Does CUDA unified memory solve data movement issues on newer GPUs?

How does CUDA unified memory handle data movement?

Let's say I have a program that looks like this -

cudaMallocManaged(&y, ...);
host_kernel(y);
device_kernel(y);
host_kernel(y);
device_kernel(y);
host_kernel(y);
device_kernel(y);

Will I take a performance hit due to data movement between device and host kernels?

If it is dependent on the GPU, what generation of GPUs does this start becoming efficient? Would Compute Capability 6+ (Pascal) suffice? https://developer.nvidia.com/blog/unified-memory-cuda-beginners/#what_happens_on_pascal_when_i_call_cudamallocmanaged

Do I need to prefetch the data on the host to reduce data movement overheads? https://developer.nvidia.com/blog/unified-memory-cuda-beginners/#what_happens_on_pascal_when_i_call_cudamallocmanaged

For better performance should I come up with an algorithm to only allocate the amount of memory that would fit on the GPU and then allocate the next batch? https://stackoverflow.com/a/50683703/4647107

Solution

The general conventional wisdom here is that you should prefetch y to the processor it is being used on, at each step along the way.

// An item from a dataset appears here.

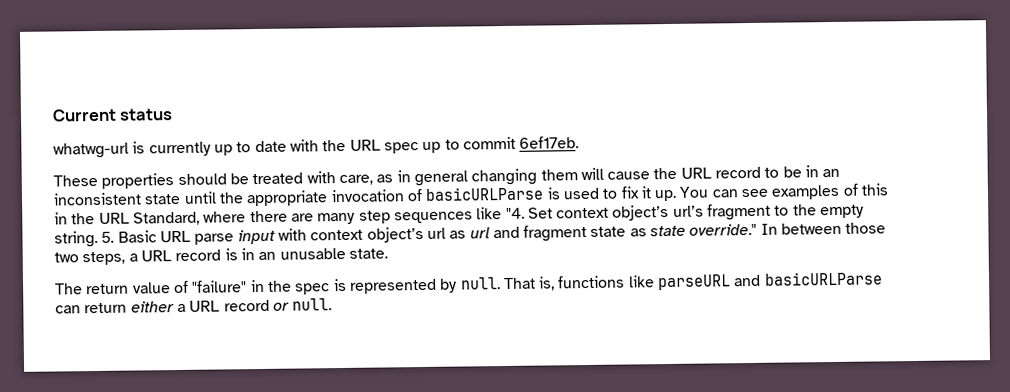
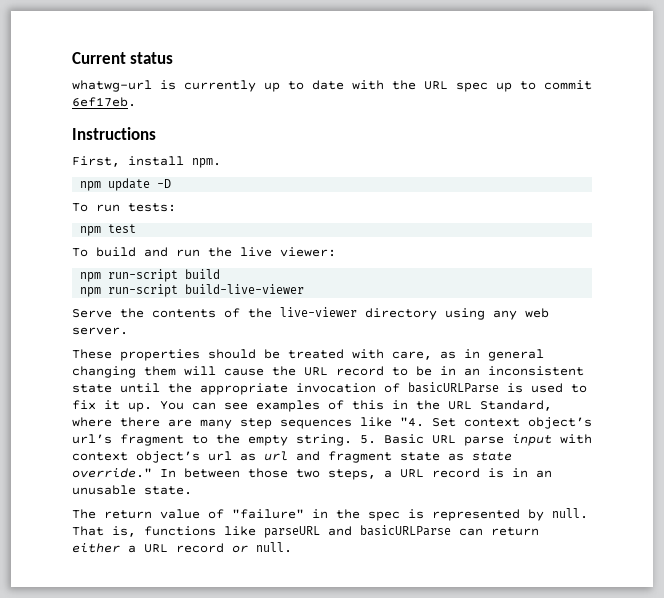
(580, 142) none -> [72,127,156,140] [72,156,221,168] [80,178,172,191] [72,203,176,212] [80,224,137,236] [72,247,336,257] [80,269,221,282] [80,284,305,297] [72,307,549,320] [72,327,128,335] // Instructions // First, install npm. // npm update -D // To run tests: // npm test // To build and run the live viewer: // npm run-script build // npm run-script build-live-viewer // Serve the contents of the live-viewer directory using any web server.

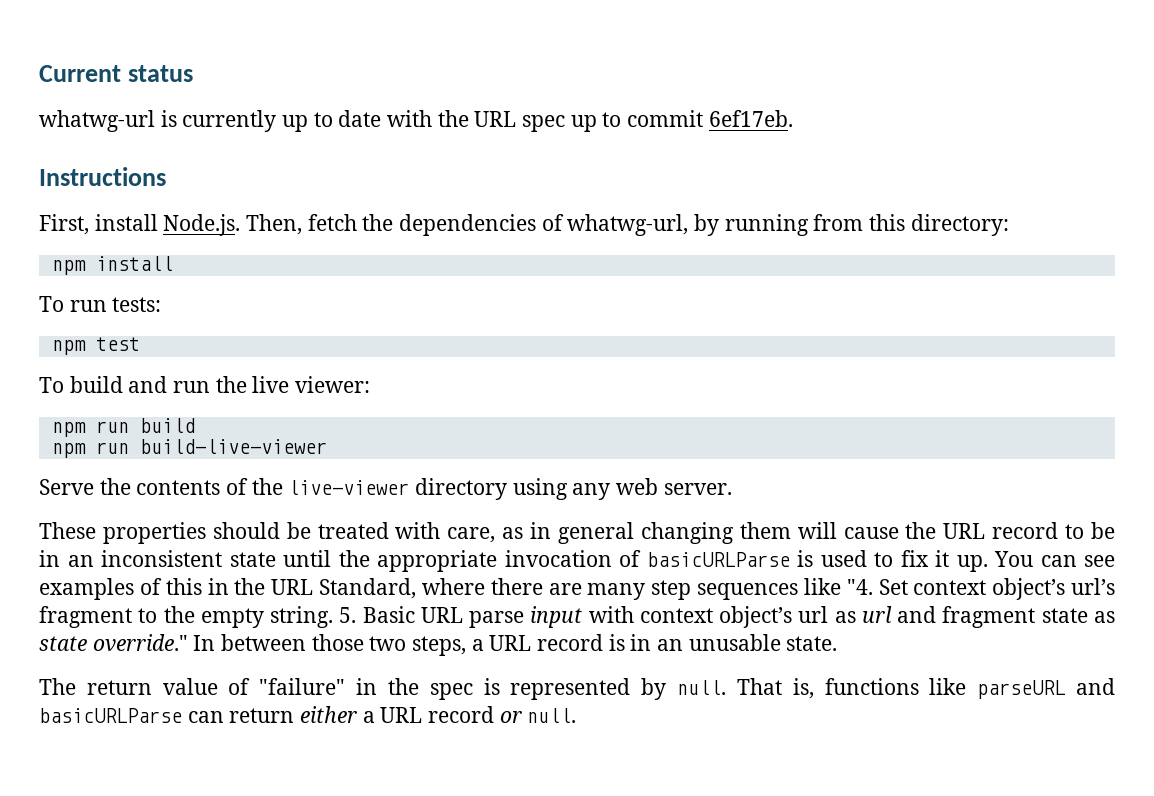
[192,158,221,168] [80,178,172,191] npm. // npm update -D -> [163,214,1009,236] [51,256,173,275] Node.js. Then, fetch the dependencies of whatwg-url, by running from this directory: // npm install
[108,269,179,282] run-script -> [95,421,129,433] run
[108,284,179,297] run-script -> [95,442,129,454] run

On windows with any GPU, or on linux with a Maxwell or older GPU, UM acts in such a way that the data is "automatically" prefetched in your example, and is generally efficient.

If you don't prefetch the data in the other cases (linux, Pascal and newer) then you run into the possibility that the data movement will be demand-paged and inefficient.

Will I take a performance hit due to data movement between device and host kernels?

Yes, if you are on linux on a pascal or newer GPU, and you don't do sensible prefetching, then you are relying on demand-paged movement of data, which is inefficient, when done in bulk, compared to a bulk copy such as via cudaMemcpy.

Do I need to prefetch the data on the host to reduce data movement overheads?

Yes, to avoid efficiency loss due to demand-paged movement of data, you generally should prefetch data, even on the newest GPUs, when on linux.

For better performance should I come up with an algorithm to only allocate the amount of memory that would fit on the GPU and then allocate the next batch?

I generally wouldn't recommend oversubscription, except as a last resort. If you understand how the data needs to be moved, its generally better to move it yourself, e.g. via prefetch. Oversubscription doesn't help this in any way.